WORK ORDER :: Set down the entries once more, exactly as given.
─── TASK INPUT
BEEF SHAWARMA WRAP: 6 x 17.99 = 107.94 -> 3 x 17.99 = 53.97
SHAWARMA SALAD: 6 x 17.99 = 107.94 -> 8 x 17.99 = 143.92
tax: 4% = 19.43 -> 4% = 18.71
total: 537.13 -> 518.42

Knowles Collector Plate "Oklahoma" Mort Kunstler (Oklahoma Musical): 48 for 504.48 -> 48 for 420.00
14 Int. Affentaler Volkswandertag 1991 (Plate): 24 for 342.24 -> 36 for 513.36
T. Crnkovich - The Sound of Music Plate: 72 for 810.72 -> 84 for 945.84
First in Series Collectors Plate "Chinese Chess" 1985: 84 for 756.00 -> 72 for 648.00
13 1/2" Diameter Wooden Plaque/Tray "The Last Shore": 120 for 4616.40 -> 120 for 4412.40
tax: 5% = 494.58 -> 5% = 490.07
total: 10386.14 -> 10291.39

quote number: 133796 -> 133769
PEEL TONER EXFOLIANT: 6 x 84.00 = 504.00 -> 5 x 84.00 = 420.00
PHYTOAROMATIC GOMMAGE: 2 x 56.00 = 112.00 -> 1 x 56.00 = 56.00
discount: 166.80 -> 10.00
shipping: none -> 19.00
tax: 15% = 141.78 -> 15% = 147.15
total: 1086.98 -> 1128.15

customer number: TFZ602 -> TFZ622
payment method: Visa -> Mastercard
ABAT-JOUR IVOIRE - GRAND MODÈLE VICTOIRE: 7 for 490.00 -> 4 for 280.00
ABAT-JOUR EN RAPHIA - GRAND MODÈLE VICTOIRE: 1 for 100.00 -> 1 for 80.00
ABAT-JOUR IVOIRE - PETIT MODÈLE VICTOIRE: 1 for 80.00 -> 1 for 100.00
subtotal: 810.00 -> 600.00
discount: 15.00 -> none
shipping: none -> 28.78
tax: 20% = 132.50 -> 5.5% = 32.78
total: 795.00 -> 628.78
──────
SOLUTION TO THIS TASK ::
BEEF SHAWARMA WRAP: 6 x 17.99 = 107.94 -> 3 x 17.99 = 53.97
SHAWARMA SALAD: 6 x 17.99 = 107.94 -> 8 x 17.99 = 143.92
tax: 4% = 19.43 -> 4% = 18.71
total: 537.13 -> 518.42

Knowles Collector Plate "Oklahoma" Mort Kunstler (Oklahoma Musical): 48 for 504.48 -> 48 for 420.00
14 Int. Affentaler Volkswandertag 1991 (Plate): 24 for 342.24 -> 36 for 513.36
T. Crnkovich - The Sound of Music Plate: 72 for 810.72 -> 84 for 945.84
First in Series Collectors Plate "Chinese Chess" 1985: 84 for 756.00 -> 72 for 648.00
13 1/2" Diameter Wooden Plaque/Tray "The Last Shore": 120 for 4616.40 -> 120 for 4412.40
tax: 5% = 494.58 -> 5% = 490.07
total: 10386.14 -> 10291.39

quote number: 133796 -> 133769
PEEL TONER EXFOLIANT: 6 x 84.00 = 504.00 -> 5 x 84.00 = 420.00
PHYTOAROMATIC GOMMAGE: 2 x 56.00 = 112.00 -> 1 x 56.00 = 56.00
discount: 166.80 -> 10.00
shipping: none -> 19.00
tax: 15% = 141.78 -> 15% = 147.15
total: 1086.98 -> 1128.15

customer number: TFZ602 -> TFZ622
payment method: Visa -> Mastercard
ABAT-JOUR IVOIRE - GRAND MODÈLE VICTOIRE: 7 for 490.00 -> 4 for 280.00
ABAT-JOUR EN RAPHIA - GRAND MODÈLE VICTOIRE: 1 for 100.00 -> 1 for 80.00
ABAT-JOUR IVOIRE - PETIT MODÈLE VICTOIRE: 1 for 80.00 -> 1 for 100.00
subtotal: 810.00 -> 600.00
discount: 15.00 -> none
shipping: none -> 28.78
tax: 20% = 132.50 -> 5.5% = 32.78
total: 795.00 -> 628.78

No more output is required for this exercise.